Don’t be surprised if you find out that–no matter how angry you are—he/she hasn’t broken the agreement. And don’t be surprised that even if it appears he/she has broken your agreement, your case against them is not as black and white as you believe.

Here’s an example of what often happens: You discover the contract requires the contractor or his representative to be working on-site at least three days a week and you haven’t seen either of them for two weeks. Got him, you think!

But then you read the rest of the contract, which allows them an exception if they can claim there have been delays as a result of changes you made to the scope of work that has disrupted his schedule.

You did make changes, didn’t you? And they did say they would disrupt the schedule, right? Well, whose fault is it then? And are you justified in kicking him off the job?


How To Hire A Contractor For Your Home Remodelling Project

Finding Something Substantial

Let’s say you really have found something substantial. The contract will have something to say about how you are allowed to respond.

Usually, contracts will require you to notify your contractor in writing of your objection and then give him time to make it right.

You have to follow the instructions laid out in the contract before you can do anything drastic.

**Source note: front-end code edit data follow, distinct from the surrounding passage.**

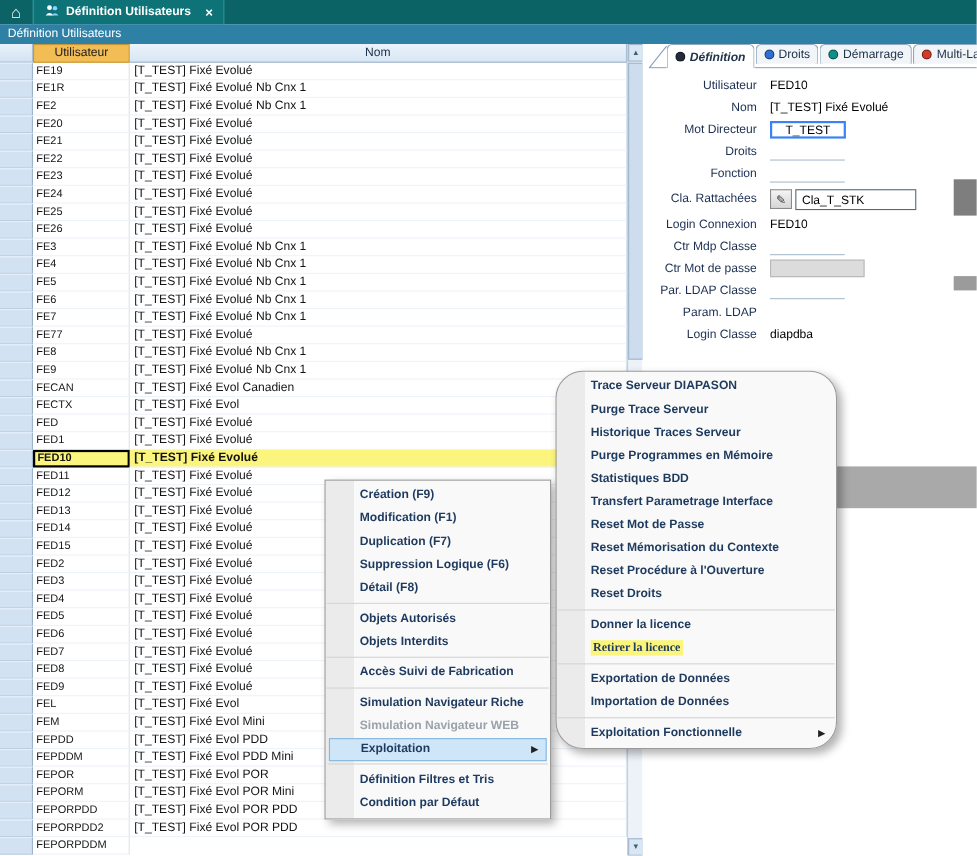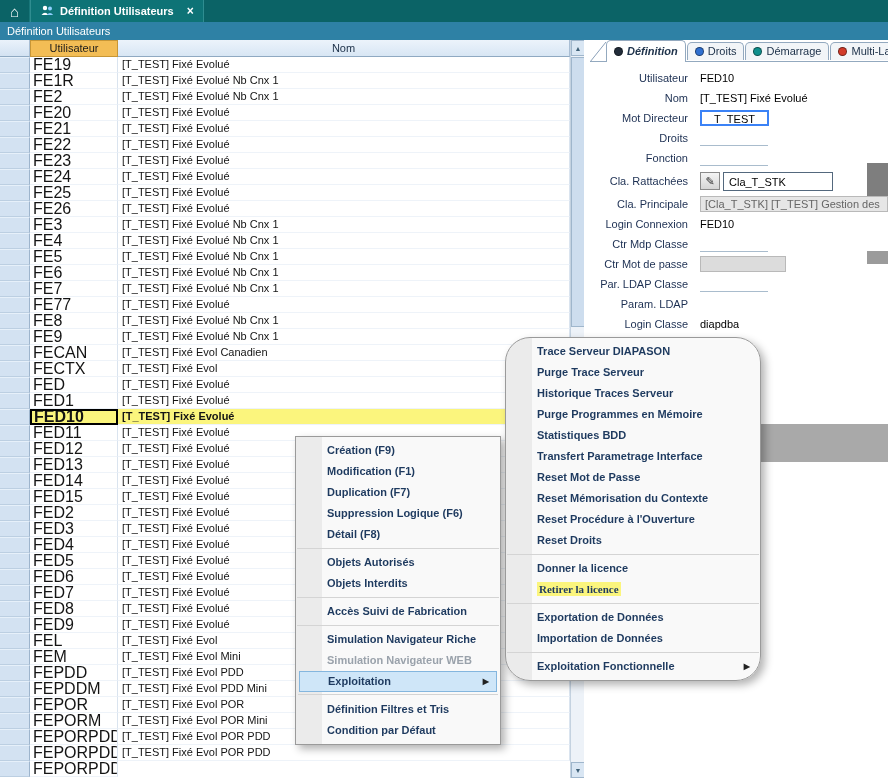--- a/index.html
+++ b/index.html
@@ -26,42 +26,42 @@
   .h-sel { width: 30px; background: linear-gradient(#eaf2fb, #d3e2f2);
     border-right: 1px solid #a9bed4; border-bottom: 1px solid #8fa9c2; }
   .h-user { width: 88px; background: var(--header-orange, #f3bd55); border: 1px solid #c79636;
     font-size: 11px; text-align: center; line-height: 15px; color: #1a1a1a; }
   .h-name { flex: 1; background: linear-gradient(#ecf3fb, #d8e6f4);
     border-right: 1px solid #a9bed4; border-bottom: 1px solid #8fa9c2;
     font-size: 11px; text-align: center; line-height: 16px; color: #20344c; }
   .g-body { margin-right: 14px; }
   .g-row { display: flex; height: 16px; }
   .c-sel { width: 30px; background: #d3e2f2; border-right: 1px solid #9db4cc; border-bottom: 1px solid #bccfe2; border-top: 1px solid #e6f0fa; }
-  .c-user { width: 88px; font-size: 16px; line-height: 15px; padding-left: 3px; color: #141414;
+  .c-user { width: 88px; font-size: 10px; line-height: 15px; padding-left: 3px; color: #141414;
     border-right: 1px solid #dae4ef; border-bottom: 1px solid #eef3f9; white-space: nowrap; overflow: hidden; }
   .c-name { flex: 1; font-size: 11px; line-height: 15px; padding-left: 4px; color: #141414;
     border-right: 1px solid #dae4ef; border-bottom: 1px solid #eef3f9; white-space: nowrap; overflow: hidden; }
   .g-row.selected .c-user { background: var(--selection-yellow, #fbf57d); font-weight: bold;
     border: 2px solid #000; line-height: 12px; padding-left: 2px; }
   .g-row.selected .c-name { background: var(--selection-yellow, #fbf57d); font-weight: bold; }
 
   
   .vscroll { position: absolute; right: 0; top: 0; width: 14px; height: 738px;
     background: #edf2f8; border-left: 1px solid #c4d2e0; }
   .vs-btn { position: absolute; left: 0; width: 14px; height: 16px; background: #d9e6f3;
     border: 1px solid #9fb6cc; font-size: 7px; color: #3f6078;
     display: flex; align-items: center; justify-content: center; }
   .vs-up { top: 0; } .vs-down { bottom: 0; }
   .vs-thumb { position: absolute; left: 0; top: 17px; width: 14px; height: 270px;
     background: #cdddee; border: 1px solid #9fb6cc; }
 
   
   .panel { position: absolute; left: 590px; top: 40px; width: 298px; height: 738px; background: #fff; }
   .ptabs { position: relative; height: 22px; border-bottom: 1px solid #93a9bf;
-    display: flex; align-items: center; padding-left: 16px; }
+    display: flex; align-items: flex-start; padding-left: 16px; }
   .diag { position: absolute; left: 0; bottom: -1px; }
   .ptab { display: flex; align-items: center; gap: 4px; padding: 2px 7px;
     border: 1px solid #93a9bf; border-bottom: none; border-radius: 5px 5px 0 0;
     font-size: 11px; color: #20344c; height: 18px; background: #f2f5f8; margin-right: 1px;
     white-space: nowrap; position: relative; }
   .ptab.active { height: 22px; font-weight: bold; font-style: italic; background: #fff; z-index: 2;
     box-shadow: 0 1px 0 0 #fff; }
   .dot { width: 9px; height: 9px; border-radius: 50%; border: 1px solid rgba(0,0,0,.45); flex: none; }
 
   .pform { padding-top: 6px; }
@@ -482,27 +482,20 @@
         <div class="f-row kind-picker">
           <div class="f-label">Cla. Rattachées</div>
           <div class="f-valwrap">
             <span class="pick-btn">
               <span>✎</span>
             </span>
             <span class="f-val">Cla_T_STK</span>
           </div>
         </div>
 
-        <div class="f-row kind-disabledwide">
-          <div class="f-label">Cla. Principale</div>
-          <div class="f-valwrap">
-
-            <span class="f-val">[Cla_T_STK] [T_TEST] Gestion des</span>
-          </div>
-        </div>
 
         <div class="f-row kind-plain">
           <div class="f-label">Login Connexion</div>
           <div class="f-valwrap">
 
             <span class="f-val">FED10</span>
           </div>
         </div>
 
         <div class="f-row kind-underline">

Start sending your notifications, and do two other things:

  1. Have a job log where you can record the offences, and
  2. Bring in another contractor or quantity surveyor as a third party who can make your case from an expert’s point of view.

I have to say you should have started the log from the beginning of the job, especially if you are dealing with a bunch of little violations over time, but it’s never too late to start.

Giving Notice To Your Contractor

With all that, you are all set to give notice to the contractor. But don’t expect it to be over. In fact, it’s just beginning, and what you now have on your hands is potentially years of court hearings and lawyer’s fees.

Being in this situation is like the guy nailing plywood over his windows in the middle of the hurricane. There is always, always plenty of warning. Pay attention.

Remember, we are not talking about fraudulent activity. It’s two people starting on a project with good intentions in good faith and with a clear understanding of what is involved.

Did You Hire The Right Person?

Did you hire the lowest price general contractor, knowing they weren’t going to get the necessary permits? Did you act in good faith? Were you already thinking you could beat the holdback out of him if you complained enough when the project was done?

Did you completely understand what was involved, or did you just stop listening and hope nothing bad would happen when he said there could be complications once he started digging?

Home remodelling projects can be stressful. Make sure you hire the right contractor to start.